LATEX-L Archives

Mailing list for the LaTeX3 project

LATEX-L@LISTSERV.UNI-HEIDELBERG.DE

Options: Use Forum View

Use Monospaced Font
Show Text Part by Default
Show All Mail Headers

Message: [<< First] [< Prev] [Next >] [Last >>]
Topic: [<< First] [< Prev] [Next >] [Last >>]
Author: [<< First] [< Prev] [Next >] [Last >>]

Print Reply
Subject:
From:
Joseph Wright <[log in to unmask]>
Reply To:
Mailing list for the LaTeX3 project <[log in to unmask]>
Date:
Thu, 20 Aug 2009 08:50:32 +0100
Content-Type:
text/plain
Parts/Attachments:
text/plain (174 lines)
Hello Lars,

Thanks for taking the time to look at all of this: I really appreciate it.

Lars Hellström wrote:
> Have begun review, but only gotten about a third of the way. Some
> remarks so far:
> 
> 1. Is it possible to use a space as delimiter of an argument (perhaps
> most interesting for u arguments)? I believe I spotted some places in
> the d->D conversion that would gobble a space as <token>.

I tend to find it best to test things, even thought I had a feeling I
knew the answers here.  The u argument works with spaces:

\ExplSyntaxOn
\DeclareDocumentCommand \foo { u{~stop~} } { (#1) }
\ExplSyntaxOff
\foo word stop more

results in "(word)more".

The D specifiers, on the other hand, do not work using a space as one
delimiter. That is not affected by the shorthand: if you try something
like { D[~{default} } or { D[{~}{default } all hell breaks loose.  That
is basically what I expected, although I guess it should be documented.
 Do we really want to support something like { d~~ } ?

> 2. I believe \xparse_prepare_next:w should be listed as a variable (or
> maybe "variable function"), since it is getting redefined rather
> frequently and seems to be keeping track of the state of the argspec
> parser automaton.

I've tried to improve the documentation here a bit.
\xparse_prepare_next:w is not a variable, as it contains things to be
executed. So it has to be a function! I have tried to explain what it is
grabbing. You often see this with "next" functions, so this is just one
case of something that is bound to come up again.

> 3. Though provided in .dtx format, I find the implementation section
> somewhat illiterate (i.e., not up to literate programming standards).
> Some concrete examples:

No-one ever said I was any good at literate programming :-)

>  * \l_xparse_processor_int and \l_xparse_processor_use_int are
> documented as "For keeping a count of post-processors and then using
> them." Well, I could guess about as much from the names alone. What
> would be more interesting to see spelt out is /how/ these keeps a track
> of post-processors; what does actual values of these variables mean? At
> what stage in the process are they used?
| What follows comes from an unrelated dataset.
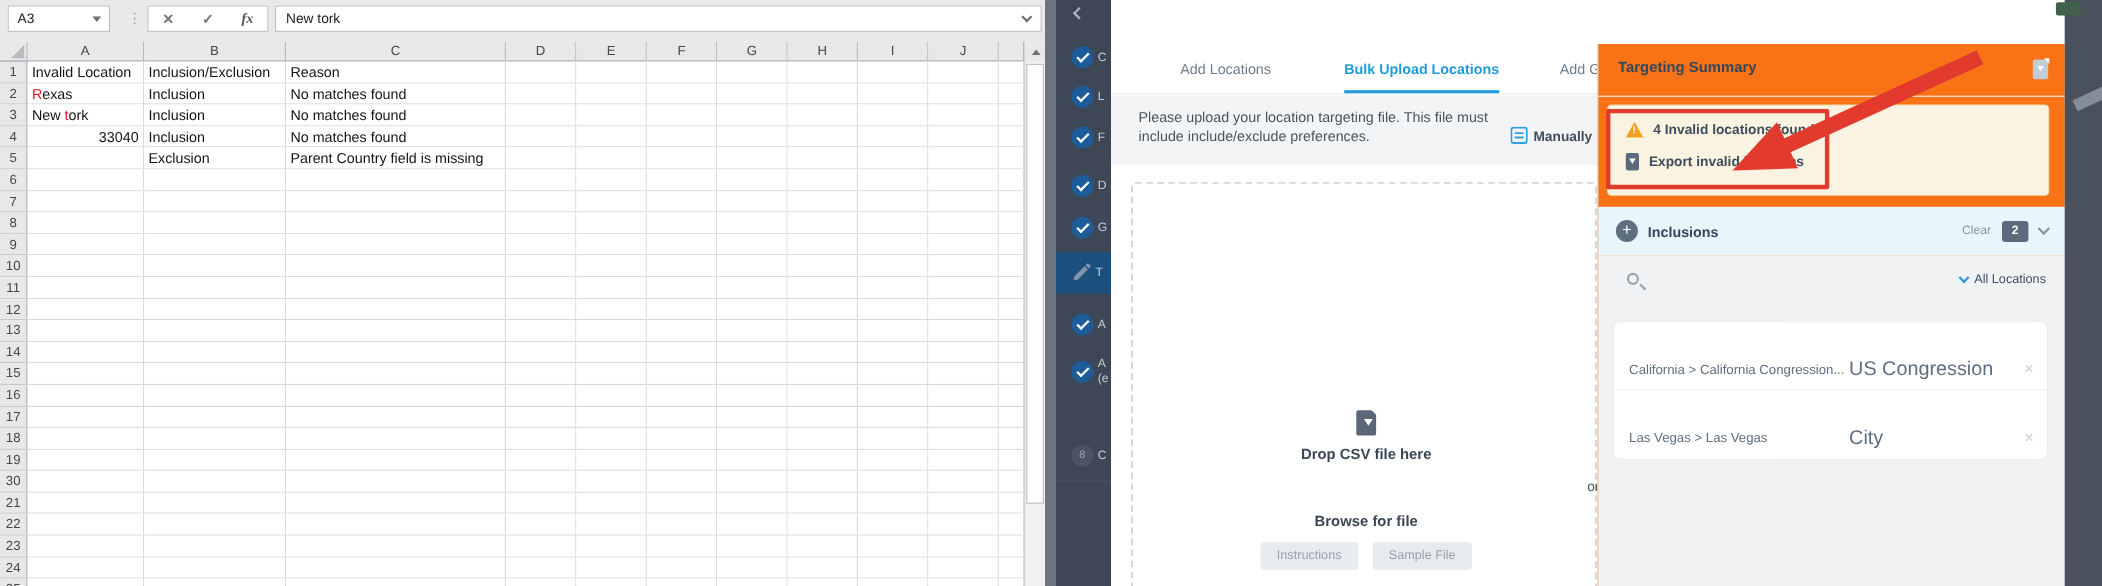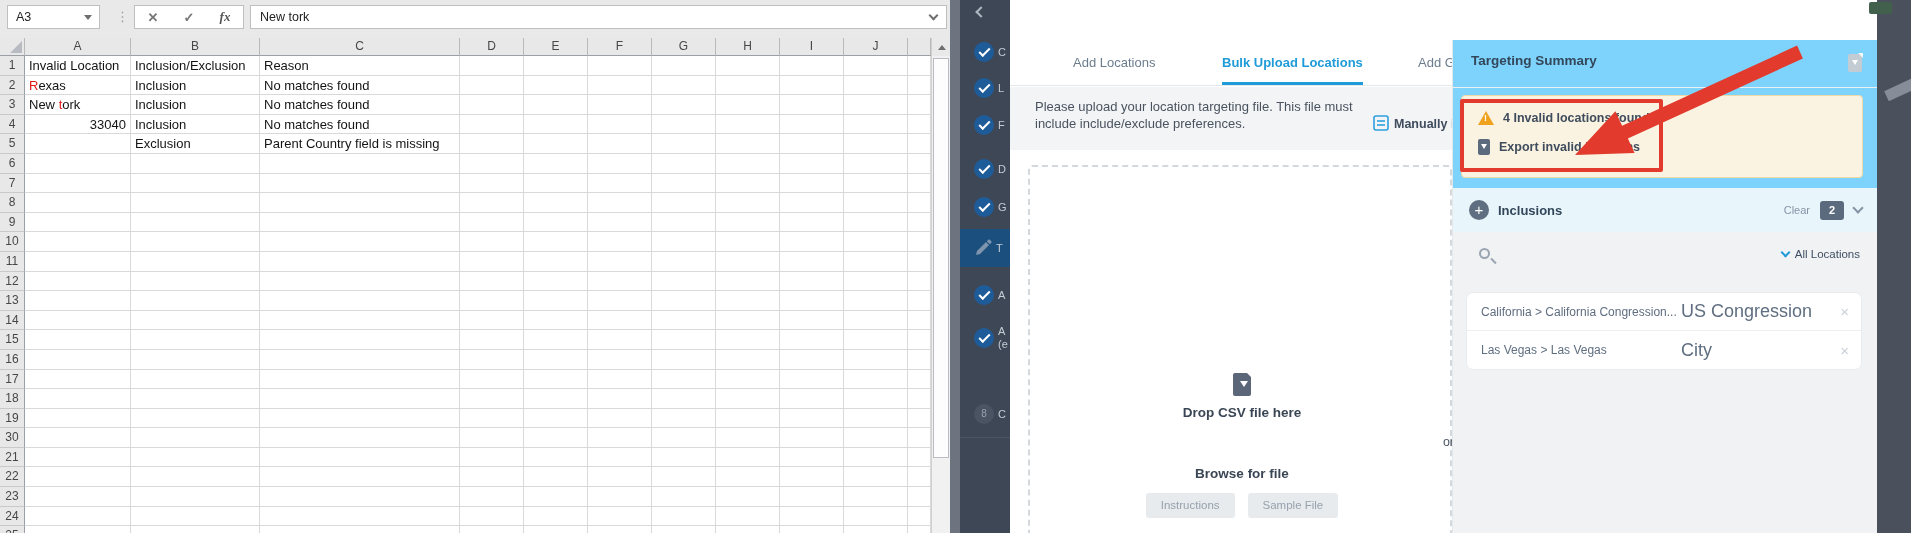"Targeting Summary" #summary { background: #7dd3fc -> #f97316 }
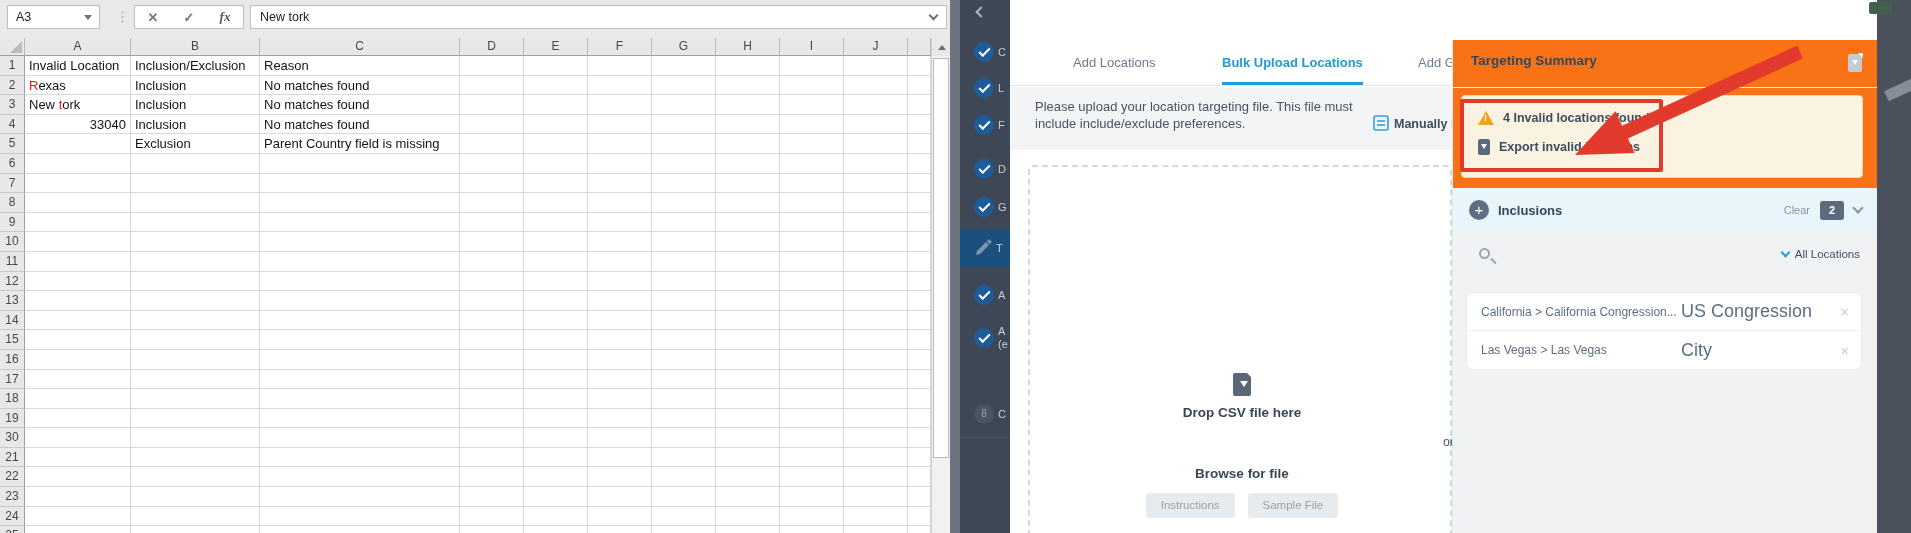"California > California Congression..." .loc-row { margin-top: none -> 24px }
I've tried to improve the documentation on this (whether I have I leave
to others). I've also altered the name \l_xparse_processor_int to
\l_xparse_processor_total_int. Trying to explain what has to happen here
is not easy, at least for me.  At the parsing stage, the processor
functions are in front of the parser in reverse order. So as each one is
found, it is saved and \l_xparse_processor_total_int is increased. Then
the argument is grabbed, and the processors are used. This has to start
a 1, so \l_xparse_processor_use_int is used to count up until it is
equal to \l_xparse_processor_total_int, at which point the processing is
done.

>  * The overall structure of the code starts with lots of little things
> (macros concerned with parsing specific argspecs) and ends (I'm
> guessing, from xparse-alt) with putting them together. The more literate
> approach would be to start with the big picture -- either from the "what
> goes on at run-time" or "what goes on at define-time" point of view --
> so that one knows what the little things will fit into when one gets to
> them.

This reflects how I think, I suspect. I like to start at the low level
and work up, hence variables come first (after the lead-off), then
internal functions, the user functions. I've divided internal functions
into what seem to me to be logical "blocks", then I do everything
alphabetically. So I can quickly find a function if I know its name. (I
never read code from start to end, or even in typeset form. I always
read it in my editor, find a function, read it, then find the next
function, etc. So for me alphabetical is best.) In my defence, xparse
was in roughly the same order before any changes were made by me.

> Joseph Wright skrev:
>> Lars Hellström wrote:
>>> Haven't had time to review the code yet, I've only just downloaded it.
>>> Will get back to you when I have had a look at it. (I'm especially
>>> curious to how on earth you managed to do optional arguments at
>>> expand-time.)
>>
>> That is done basically following etextools. For each argument, grab #1
> 
> Aha, the optimistic approach of hoping everything can be processed as
> undelimited macro arguments. That I can believe to be doable.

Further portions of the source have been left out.